Was können wir tun, um unseren ökologischen Fußabdruck zu verringern?

Zuallererst müssen wir die Auswirkungen kennen, die wir verursachen: Nachhaltigkeit ist eine exakte Wissenschaft, also geht es um Messungen. Wir müssen uns selbst Verbesserungsziele und Werte setzen, an denen wir uns orientieren. Das erste italienische Urteil bezüglich Greenwashing hat die Bedeutung der Messung der Nachhaltigkeit deutlich gemacht: Handeln kommt vor Kommunizieren.

Können Sie uns die vier Eckpfeiler näher erläutern, die Sie in Ihrem Buch erwähnen und die Unternehmen im Nachhaltigkeitsprozess begleiten müssen?
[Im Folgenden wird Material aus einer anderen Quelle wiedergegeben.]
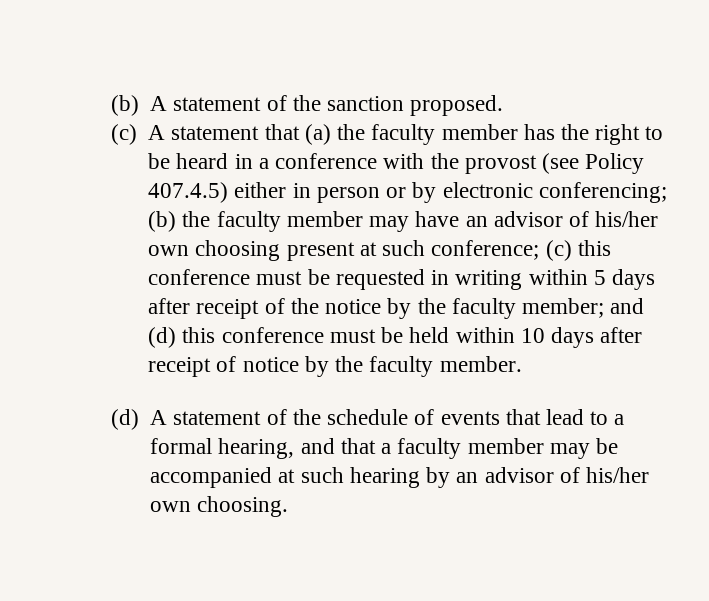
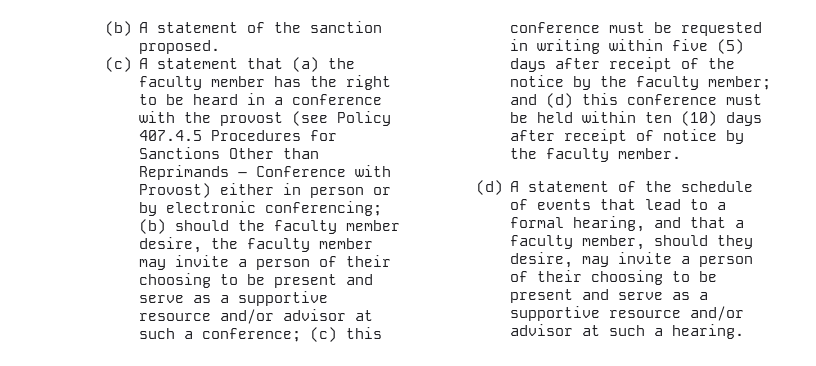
- (c) A statement that (a) the faculty member has the right to be heard in a conference with the provost (see Policy 407.4.5) either in person or by electronic conferencing;
+ (c) A statement that (a) the faculty member has the right to be heard in a conference with the provost (see Policy 407.4.5 Procedures for Sanctions Other than Reprimands – Conference with Provost) either in person or by electronic conferencing;
- (b) the faculty member may have an advisor of his/her own choosing present at such conference;
+ (b) should the faculty member desire, the faculty member may invite a person of their choosing to be present and serve as a supportive resource and/or advisor at such a conference;
- (c) this conference must be requested in writing within 5 days after receipt of the notice by the faculty member;
+ (c) this conference must be requested in writing within five (5) days after receipt of the notice by the faculty member;
- and (d) this conference must be held within 10 days after receipt of notice by the faculty member.
+ and (d) this conference must be held within ten (10) days after receipt of notice by the faculty member.
- (d) A statement of the schedule of events that lead to a formal hearing, and that a faculty member may be accompanied at such hearing by an advisor of his/her own choosing.
+ (d) A statement of the schedule of events that lead to a formal hearing, and that a faculty member, should they desire, may invite a person of their choosing to be present and serve as a supportive resource and/or advisor at such a hearing.

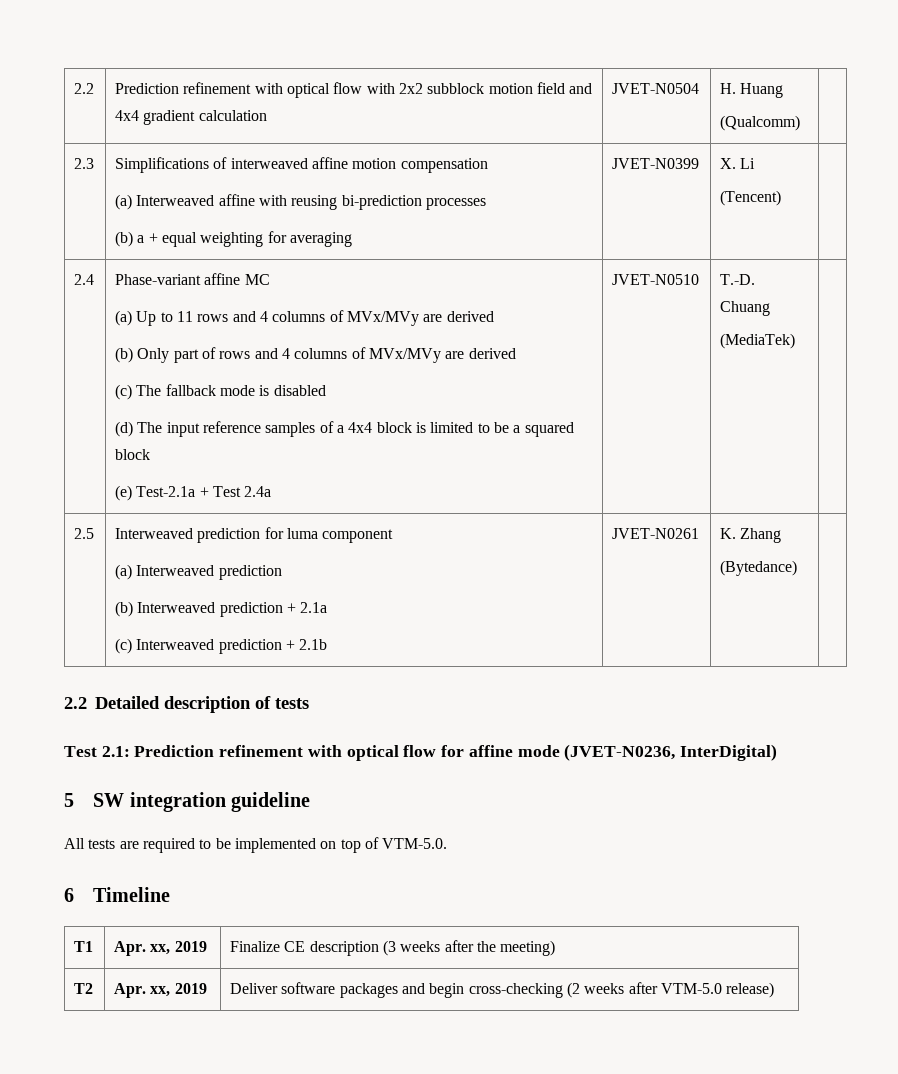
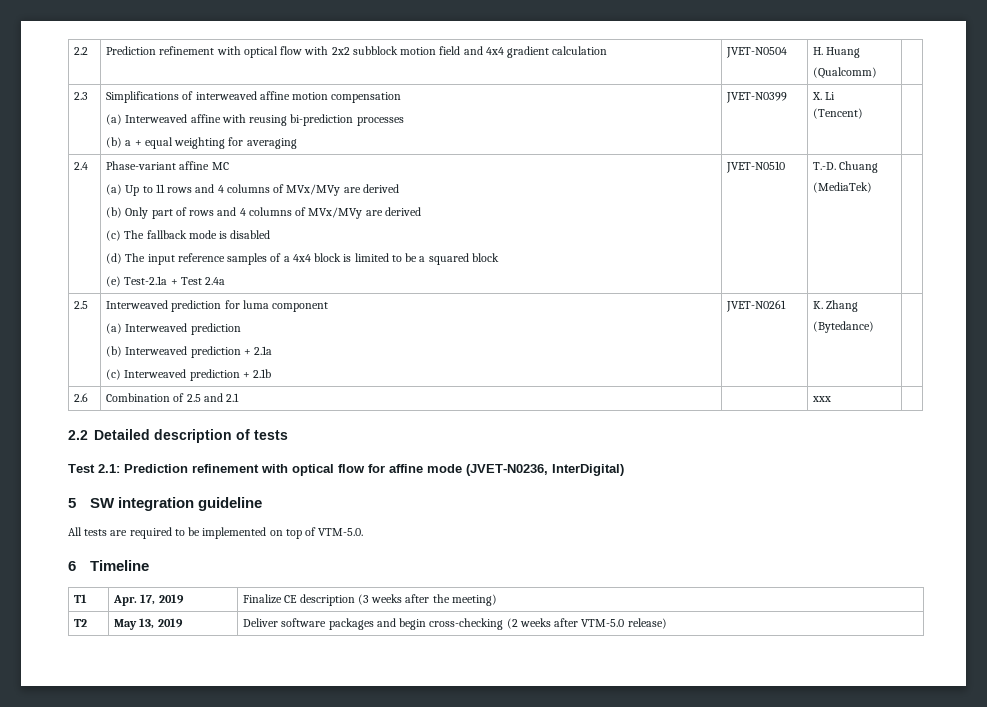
+ 2.6 | Combination of 2.5 and 2.1 | | xxx |
- T1 | Apr. xx, 2019 | Finalize CE description (3 weeks after the meeting)
+ T1 | Apr. 17, 2019 | Finalize CE description (3 weeks after the meeting)
- T2 | Apr. xx, 2019 | Deliver software packages and begin cross-checking (2 weeks after VTM-5.0 release)
+ T2 | May 13, 2019 | Deliver software packages and begin cross-checking (2 weeks after VTM-5.0 release)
Ja, sie lauten: verstehen, entwickeln, umsetzen und kommunizieren. Das ist der richtige Ansatz, um den Weg der Nachhaltigkeit einzuschlagen. Wie Sie sehen können, ist die Kommunikation nur der letzte Schritt. Zuerst müssen wir verstehen.

Aber wie kann man sich bei den vielen Zertifizierungen orientieren?

Wir müssen international anerkannte Standards wie die ISO übernehmen, denn nur auf diese Weise können wir die Kultur der Nachhaltigkeit verbreiten. Aber es gibt keine Zertifizierung, die für alle Bereiche gilt, und vielleicht ist das die Schwierigkeit. Deshalb rate ich den Unternehmen immer, mit einem internen Check-up zu beginnen: Fragen Sie sich, wie Sie Ihr Personal verwalten, welchen Verbrauch Sie haben und wie Sie ihn abbilden, wie Sie mit den Stakeholdern kommunizieren, welchen Mehrwert Sie für das Gebiet generieren. Das ist ein anspruchsvoller Weg, und oft haben Unternehmen Angst davor, aber es ist sehr wichtig, ihn zu gehen. Nur dann können wir verstehen, welche Zertifizierung für uns die richtige ist und wie wir sie erlangen können. Denken Sie schließlich an den Nachhaltigkeitsbericht, der ein wichtiges Instrument für die Überwachung, Kommunikation und Einbeziehung ist.

L'impatto zero non esiste 2

Können Nachhaltigkeit und Gewinn für Unternehmen Hand in Hand gehen?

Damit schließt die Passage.